Monday, November 17, 2008

I am reading a really amazing book.

***berabokkk***

Sometimes a journey arises out of hope and instincts, the heady conviction as your finger travels along the map. Yes, here and here... and here. These are the nerve ends of the world. A hunderd reasons clamour for your going. You go to touch on human identities, to people an empty map. You have the notion that this is the worls'd heart. You go to encounter the protean shape of faith. You go because you are still young and craze excitement, the crunch of your boots in the dust. You go because you are old, and need to understand something before its too late. You go to see what will happen.

There is no act of faith more beautiful that the generosity of the poor.

One of the reason why we crave for love, and seek it so desperately, is that love is the only cure for loneliness, and shame, and sorrow. But some feelings sink so deep into the heart that only loneliness can help you find them again. Some truth about yourself are so painful that only shame can help you live with them. And some things are just so sad that only your soul can do the crying for you.

There's a kind of luck that's not much more that being in the right place at the right time.
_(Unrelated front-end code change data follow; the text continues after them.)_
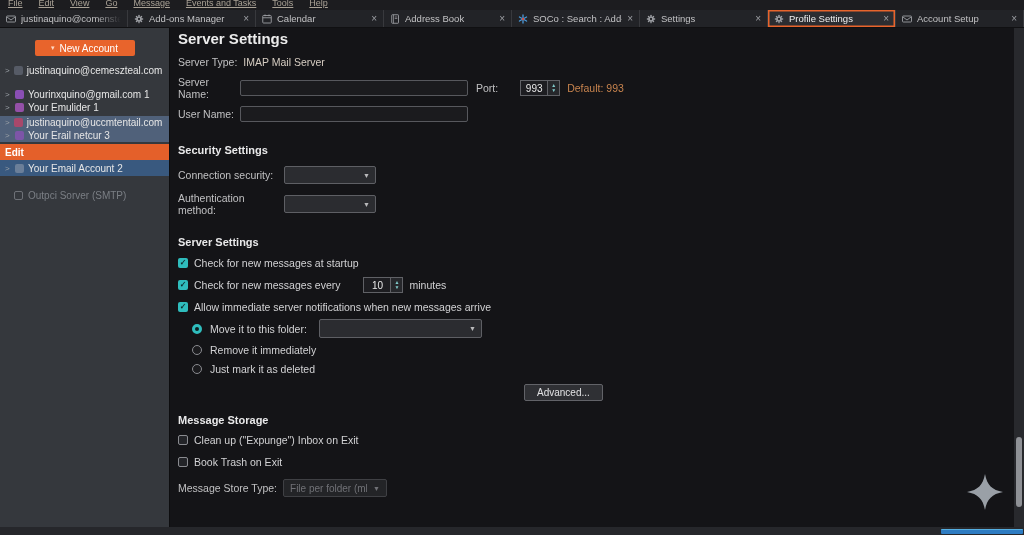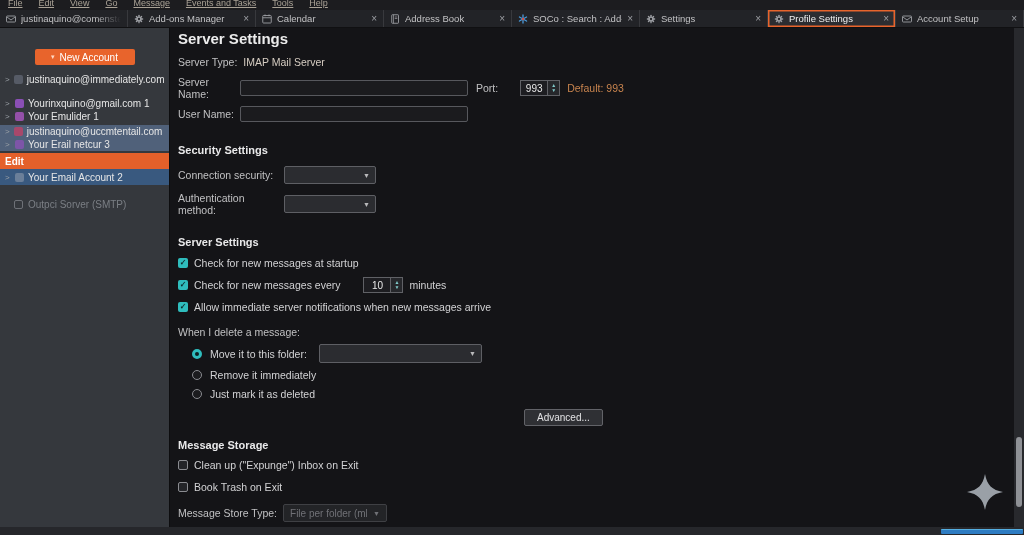--- a/index.html
+++ b/index.html
@@ -28,7 +28,7 @@
   
   .sidebar{position:absolute;left:0;top:28px;width:170px;bottom:8px;background:#35383d;
     border-right:1px solid #0d0d0f;font-size:10px;}
-  .new-account{margin:21px auto 8px auto;width:100px;background:#e8642c;color:#fff;
+  .new-account{margin:12px auto 8px auto;width:100px;background:#e8642c;color:#fff;
     display:flex;align-items:center;justify-content:center;gap:5px;height:16px;
     border-radius:2px;font-size:10px;cursor:pointer;}
   .na-caret{font-size:7px;color:#ffd9c4;}

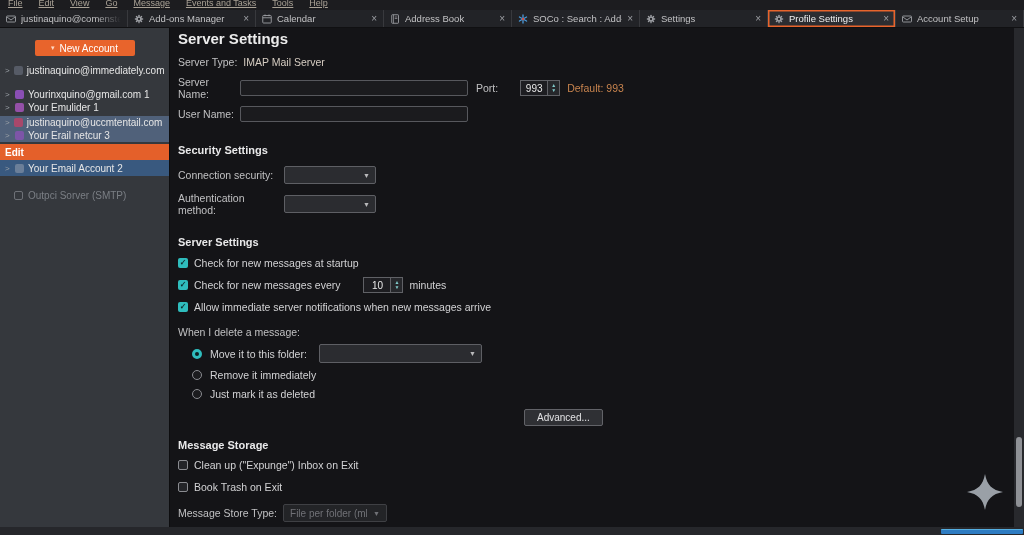--- a/index.html
+++ b/index.html
@@ -208,7 +208,7 @@
   <div class="acct-row">
     <span class="chev">&gt;</span>
     <span class="sq" style="background:#565b66"></span>
-    <span>justinaquino@immediately.com</span>
+    <span>justinaquino@cemeszteal.com</span>
     <span class="star">★</span>
   </div>
 

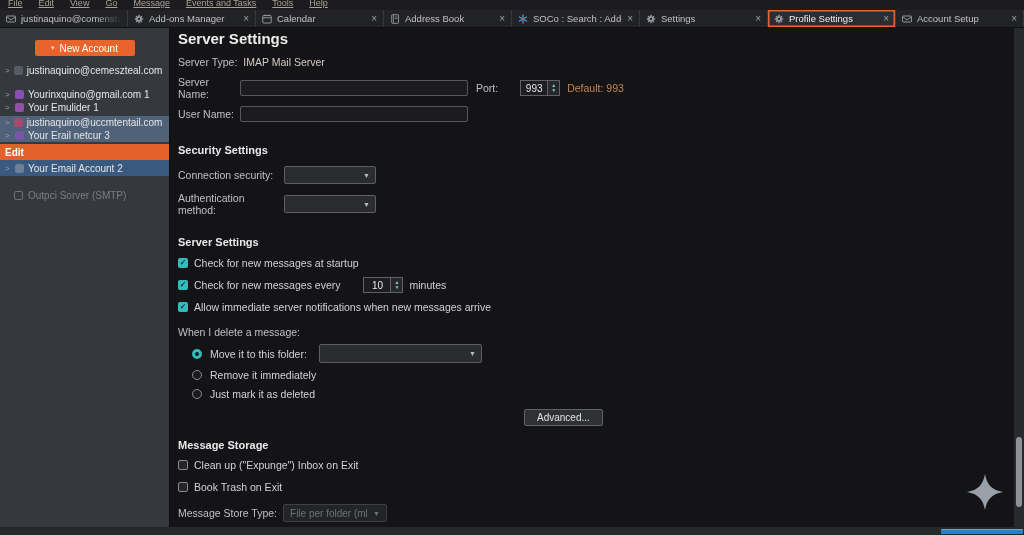--- a/index.html
+++ b/index.html
@@ -325,9 +325,6 @@
     <span>Allow immediate server notifications when new messages arrive</span>
   </div>
 
-  <div class="row" style="margin-top:13px">
-    <span class="lbl">When I delete a message:</span>
-  </div>
 
   <div class="radiorow" style="margin-top:6px">
     <span class="radio on"></span>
A kind of inspiration that's not much more than doing the right thing in the right way and both only really happen to you when you empty your heart of ambitions, purpose and plan. When you give yourself completely to the golden, fate-filled moment.

It is said that you can never go home again, and it's true enough, of course. But the opposite is also true. You must go back, and you always go back, and you can never stop going back, no matter how hard you try.

Even if we never pity them at any other time, and in any other way, we should pity the dead when we look at them, adn touch them. Pity is the one part of love that asks for nothing in return and, because of that, every act of pity is a kind of prayer. And dead men demands prayers. The silent heart, the tumbled nave of the chest unbreathing, and the guttered candles of the eyes - they summon our prayers. Each dead man is a temple in ruins, and when our eyes walk there we should pity, we should pray.

...every virtuous act is inspired by a dark secret. t mightn't have been true of everyone, but it was true enough about me. The little good that I've done in the world has always dragged behind it a shadow of dark inspiration. What I do know now, and didn't know then is that, in the long run, motive matters more with good deeds than it does with bad. When all the gult and shame for the bad we have done have run their course, it's the good we did that can save us. But then, when salvation speaks, the secrets we kept, and the motives we concealed, creep from their shadows. THey cling to us, those dark motives for our good deeds. Redemption's climb is the steepest if the good we did is soiled with secret shame.

For all hs wisdom, he did not know that love cannot be tested. Honesty can be tested, and loyalty. But there is no test for love. Love goes on forever, once it begins, even if we come to hate the one we love. Love goes on forever because love is born in the part of us that does not die.

...good soldiers are defined by what they can endure, not by what they can inflict.